Rensselaer Republican, Volume 15, Number 35, Rensselaer, Jasper County, 10 May 1883 — The House of Lords. [ARTICLE]

The House of Lords.

Mr. H. Labouchere, a member of Parliament, writing to the Fortnightly Review, says the House of Lords is composed of hereditary land-owners, who collectively own- 14,258,527 acres of land, and whose collective incomes are about £15,000,000. They have persistently opposed, so far as they dared, every measure of reform brought forward during the present century, and more especially every measure that has militated against their own class interests. Not only are they conservative in the real sense of the word, but in the party sense. When a conservative ministry is in power they are useless; when a liberal ministry is in power they are actively pernicious. Notwithstanding their wealth, they are not independent.
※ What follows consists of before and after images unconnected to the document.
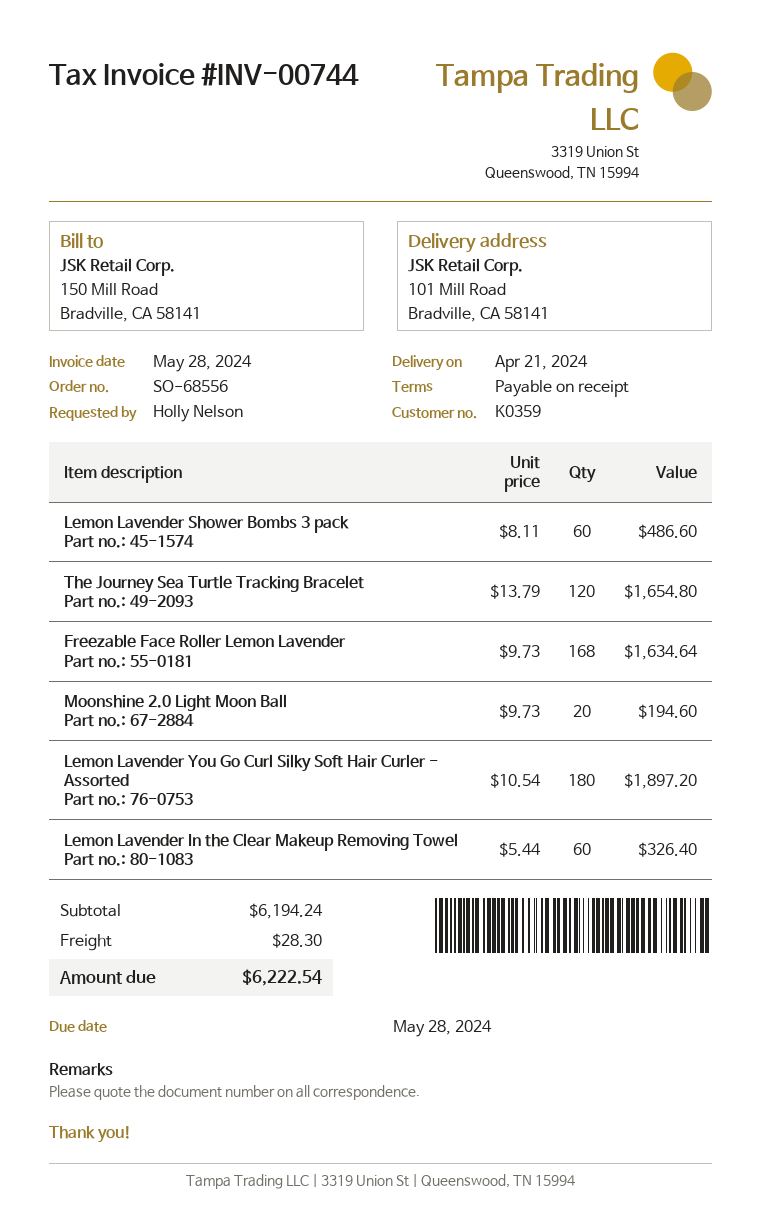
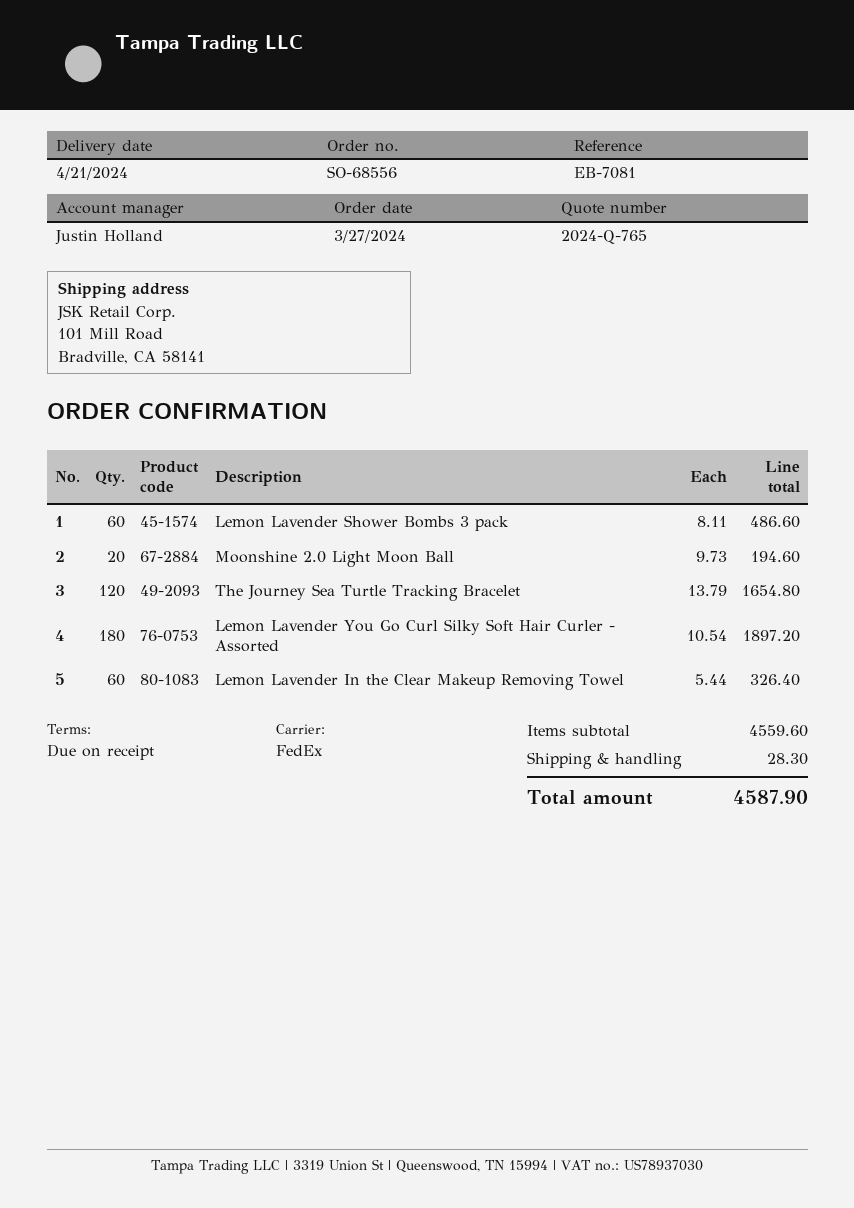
Freezable Face Roller Lemon Lavender: 168 x 9.73 = 1634.64 -> none
subtotal: 6194.24 -> 4559.60
total: 6222.54 -> 4587.90

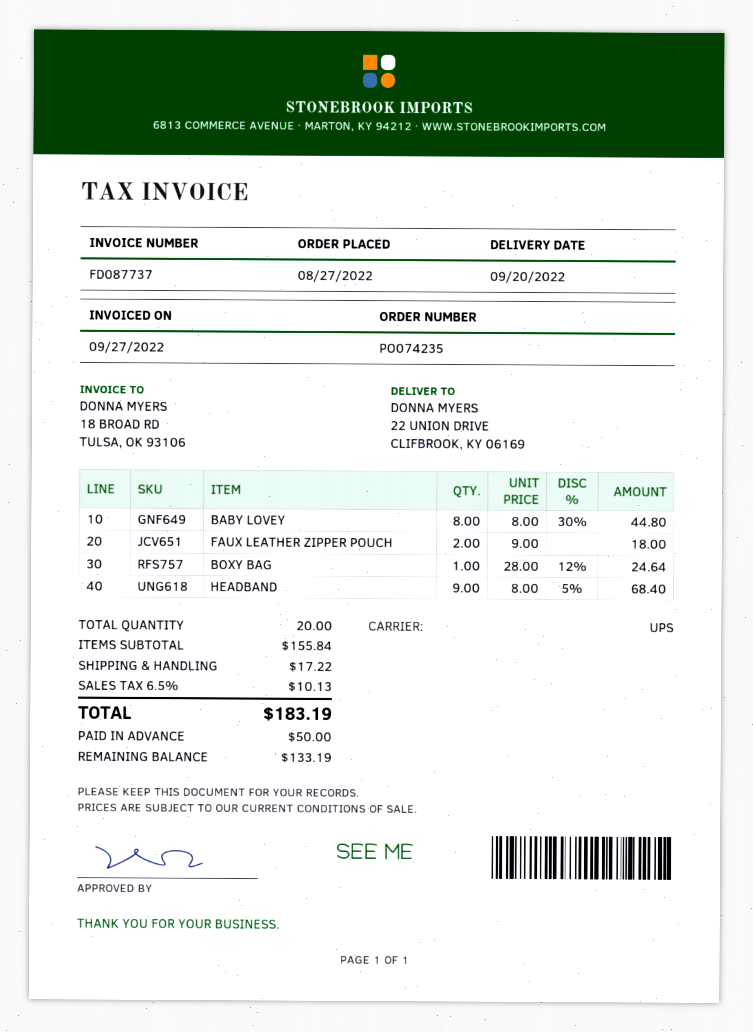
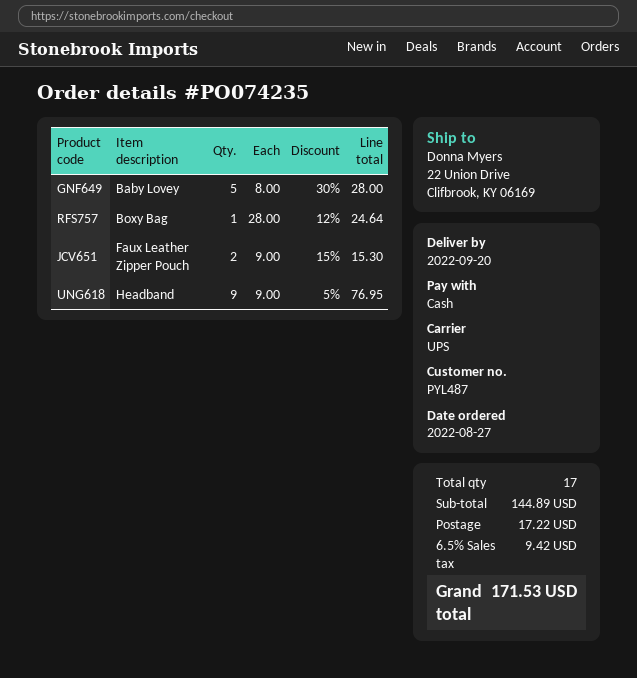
BABY LOVEY: 8 x 8.00 - 30% = 44.80 -> 5 x 8.00 - 30% = 28.00
FAUX LEATHER ZIPPER POUCH: 2 x 9.00 = 18.00 -> 2 x 9.00 - 15% = 15.30
HEADBAND: 9 x 8.00 - 5% = 68.40 -> 9 x 9.00 - 5% = 76.95
total quantity: 20 -> 17
subtotal: 155.84 -> 144.89
tax: 6.5% = 10.13 -> 6.5% = 9.42
total: 183.19 -> 171.53

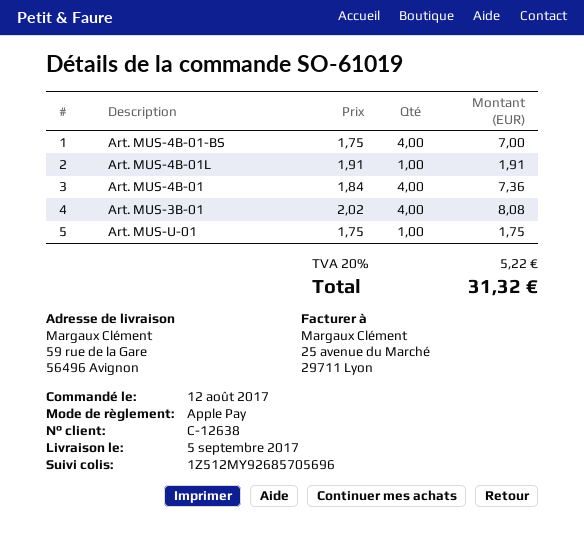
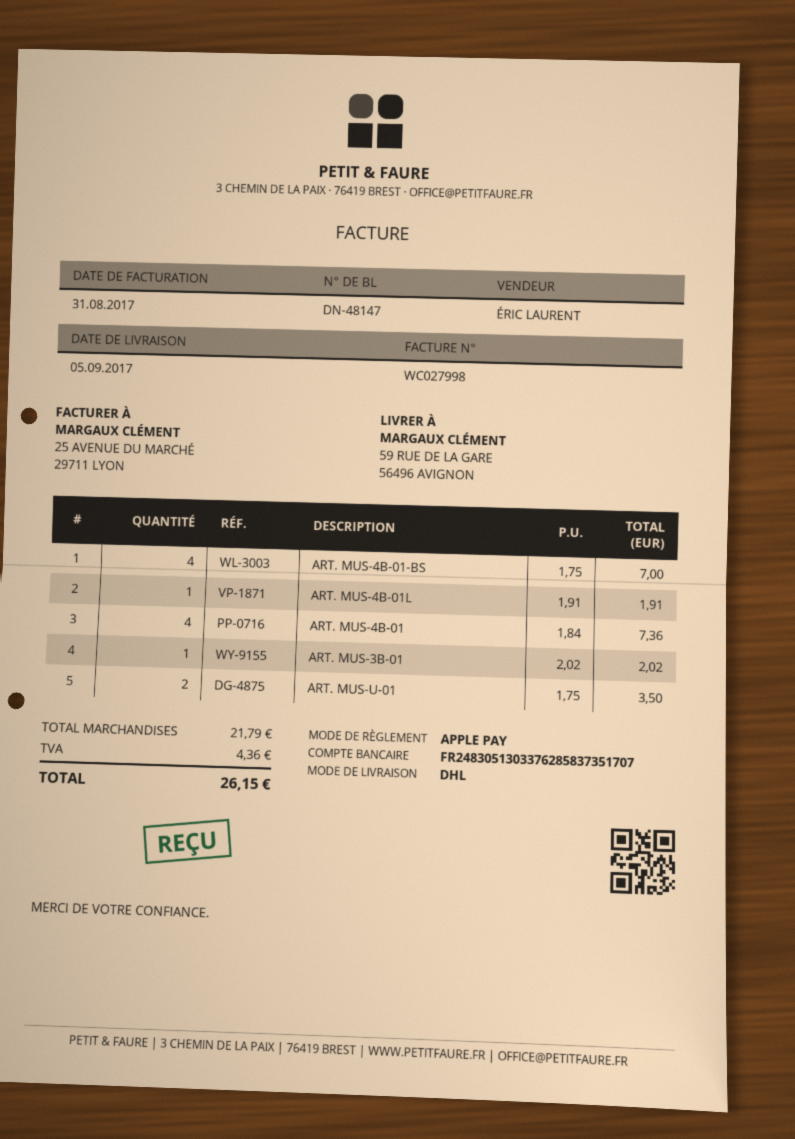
Art. MUS-3B-01: 4 x 2.02 = 8.08 -> 1 x 2.02 = 2.02
Art. MUS-U-01: 1 x 1.75 = 1.75 -> 2 x 1.75 = 3.50
tax: 5.22 -> 4.36
total: 31.32 -> 26.15

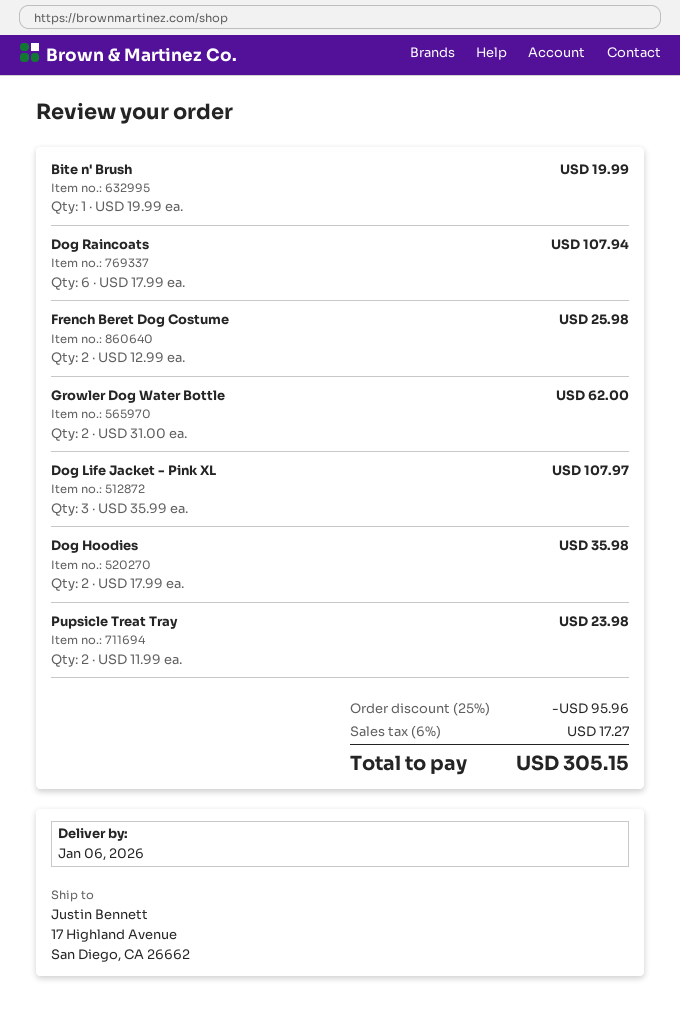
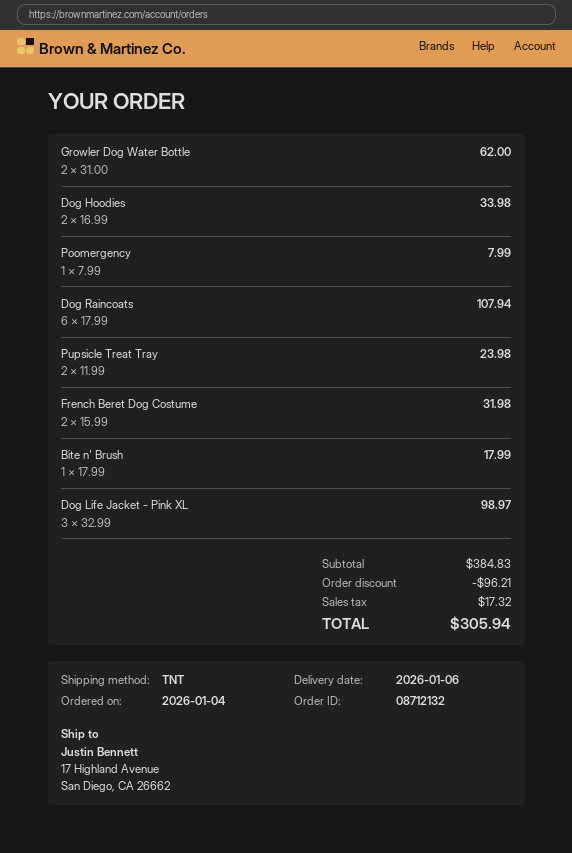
Bite n' Brush: 1 x 19.99 = 19.99 -> 1 x 17.99 = 17.99
French Beret Dog Costume: 2 x 12.99 = 25.98 -> 2 x 15.99 = 31.98
Dog Life Jacket - Pink XL: 3 x 35.99 = 107.97 -> 3 x 32.99 = 98.97
Dog Hoodies: 2 x 17.99 = 35.98 -> 2 x 16.99 = 33.98
Poomergency: none -> 1 x 7.99 = 7.99
discount: 95.96 -> 96.21
tax: 17.27 -> 17.32
total: 305.15 -> 305.94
They are place-hunters; they are clamorous for decorations, and they dip heavily into the public exchequer. In pay, pensions and salaries they divide among themselves (including the salaries of the Bishops) £621,336 per annum. It may be an open question whether the system of one or two chambers is the more desirable. No. sensible person, however, can advocate a chamber, destined to act with comtrolling impartiality, composed of enormously wealthy men, draining vast incomes from lands, absorbing large amounts of public money in pay and pensions, and perpetually intriguing to secure the triumph of the party to which the great majority of them permanently belong. It is surprising that so astounding a legislative assembly as our House of Lords can have existed so long in a country inhabited by sane human beings, and its existence in any country where the paramount assembly is elected by a numerical majority wotfld, of course, be out of the question.